Only in Roman times the first rights referring to artistic works appeared. Regulations resembling a lasting exclusive right to copy did not occur until the 17th century. Before copyright was a private arrangement between guilds able to reproduce copies in commercial quantities.

In France and Western European countries "droits d'auteur" or author's rights is the core of what in the Anglo-American tradition is called copyright. Such rights are rooted in the republican revolution of the late 18th century, and the Rights of Man movement. Today in the European system the creator is front and center; later exploiters are only secondary players.

France

During the 18th century France gradually lost the ability to restrict intellectual property. Before the Revolution, all books, printers and booksellers had to have a royal stamp of approval, called a "privilege". In return for their lucrative monopoly, the French guild of printers and booksellers helped the police to suppress anything that upset royal sensibilities or ran contrary to their interests. Still there were also a whole lot of underground printers who flooded the country with pirated, pornographic and seditious literature. And thousands of writers, most at the edge of starvation.

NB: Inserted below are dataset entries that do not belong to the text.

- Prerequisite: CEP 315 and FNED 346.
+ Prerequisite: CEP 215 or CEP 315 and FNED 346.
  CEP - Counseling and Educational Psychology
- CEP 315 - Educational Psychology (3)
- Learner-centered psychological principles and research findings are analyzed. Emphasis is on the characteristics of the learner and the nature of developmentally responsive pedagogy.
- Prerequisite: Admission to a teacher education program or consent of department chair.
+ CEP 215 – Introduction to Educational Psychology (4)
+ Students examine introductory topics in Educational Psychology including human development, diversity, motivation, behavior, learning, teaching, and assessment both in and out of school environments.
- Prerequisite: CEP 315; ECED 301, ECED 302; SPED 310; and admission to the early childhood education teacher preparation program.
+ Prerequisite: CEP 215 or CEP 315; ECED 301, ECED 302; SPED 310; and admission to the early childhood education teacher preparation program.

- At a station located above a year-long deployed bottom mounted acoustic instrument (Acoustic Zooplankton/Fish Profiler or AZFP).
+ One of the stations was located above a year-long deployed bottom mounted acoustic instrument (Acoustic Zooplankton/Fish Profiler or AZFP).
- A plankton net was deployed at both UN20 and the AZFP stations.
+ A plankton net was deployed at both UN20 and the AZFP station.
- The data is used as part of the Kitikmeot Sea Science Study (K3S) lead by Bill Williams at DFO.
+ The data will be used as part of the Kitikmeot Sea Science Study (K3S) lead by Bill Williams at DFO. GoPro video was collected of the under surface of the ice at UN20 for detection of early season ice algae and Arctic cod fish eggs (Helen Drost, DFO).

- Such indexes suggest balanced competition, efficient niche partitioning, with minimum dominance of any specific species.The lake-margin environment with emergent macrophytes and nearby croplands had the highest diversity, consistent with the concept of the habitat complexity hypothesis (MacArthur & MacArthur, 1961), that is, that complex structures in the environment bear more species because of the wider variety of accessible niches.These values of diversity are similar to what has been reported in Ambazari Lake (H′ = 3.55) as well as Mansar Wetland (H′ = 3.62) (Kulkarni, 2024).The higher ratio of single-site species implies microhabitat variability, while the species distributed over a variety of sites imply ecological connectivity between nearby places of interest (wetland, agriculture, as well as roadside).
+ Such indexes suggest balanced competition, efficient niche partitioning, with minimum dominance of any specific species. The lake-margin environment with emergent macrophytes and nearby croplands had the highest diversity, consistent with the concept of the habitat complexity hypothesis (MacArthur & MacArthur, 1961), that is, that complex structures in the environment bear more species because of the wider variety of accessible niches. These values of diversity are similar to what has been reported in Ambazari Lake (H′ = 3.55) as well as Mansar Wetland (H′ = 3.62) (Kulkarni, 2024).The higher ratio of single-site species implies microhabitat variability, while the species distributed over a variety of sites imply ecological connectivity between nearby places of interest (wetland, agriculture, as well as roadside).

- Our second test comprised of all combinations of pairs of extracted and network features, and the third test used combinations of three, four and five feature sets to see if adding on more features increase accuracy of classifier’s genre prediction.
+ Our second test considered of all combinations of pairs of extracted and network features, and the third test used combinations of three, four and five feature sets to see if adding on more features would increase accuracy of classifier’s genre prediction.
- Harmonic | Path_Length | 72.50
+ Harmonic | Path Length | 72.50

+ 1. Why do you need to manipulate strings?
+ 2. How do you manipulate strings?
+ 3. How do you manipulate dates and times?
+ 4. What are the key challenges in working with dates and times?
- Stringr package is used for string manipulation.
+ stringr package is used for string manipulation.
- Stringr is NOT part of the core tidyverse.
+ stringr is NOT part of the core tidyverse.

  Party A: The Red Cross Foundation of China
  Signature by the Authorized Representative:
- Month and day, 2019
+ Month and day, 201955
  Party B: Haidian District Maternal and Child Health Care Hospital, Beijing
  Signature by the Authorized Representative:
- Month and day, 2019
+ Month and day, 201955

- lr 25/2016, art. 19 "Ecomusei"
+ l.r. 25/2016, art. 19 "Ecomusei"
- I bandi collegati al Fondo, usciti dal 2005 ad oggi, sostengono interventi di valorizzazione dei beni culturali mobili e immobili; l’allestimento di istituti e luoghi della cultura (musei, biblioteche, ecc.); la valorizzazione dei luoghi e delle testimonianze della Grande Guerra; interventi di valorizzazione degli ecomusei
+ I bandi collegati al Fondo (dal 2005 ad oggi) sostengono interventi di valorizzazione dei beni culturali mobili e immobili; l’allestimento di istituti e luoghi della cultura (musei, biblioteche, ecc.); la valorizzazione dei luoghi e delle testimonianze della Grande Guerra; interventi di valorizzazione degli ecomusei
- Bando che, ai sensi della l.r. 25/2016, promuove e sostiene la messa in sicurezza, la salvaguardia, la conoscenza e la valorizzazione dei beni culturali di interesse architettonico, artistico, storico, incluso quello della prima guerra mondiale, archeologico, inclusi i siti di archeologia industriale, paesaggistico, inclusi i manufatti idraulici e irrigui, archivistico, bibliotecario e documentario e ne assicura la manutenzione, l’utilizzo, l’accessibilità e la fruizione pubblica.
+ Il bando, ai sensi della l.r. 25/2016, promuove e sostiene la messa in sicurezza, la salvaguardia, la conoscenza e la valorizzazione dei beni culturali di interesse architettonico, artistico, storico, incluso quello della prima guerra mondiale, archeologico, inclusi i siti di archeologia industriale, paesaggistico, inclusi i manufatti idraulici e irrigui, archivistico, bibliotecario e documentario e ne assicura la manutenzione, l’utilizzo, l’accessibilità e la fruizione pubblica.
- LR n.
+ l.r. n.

In 1777 the King threatened the monopoly by reducing the duration of publisher's privileges to the lifetime of the authors. Accordingly a writer's work would go into the public domain after his death and could be printed by anyone. The booksellers fought back by argumenting that, no authority could take their property from them and give it to someone else. Seven months later, in August 1789, the revolutionary government ended the privilege system and from that time on anyone could print anything. Early in 1790 Marie-Jean-Antoine-Nicolas de Caritat, Marquis de Condorcet proposed giving authors power over their own work lasting until ten years after their deaths. The proposal - the basis for France's first modern copyright law - passed in 1793.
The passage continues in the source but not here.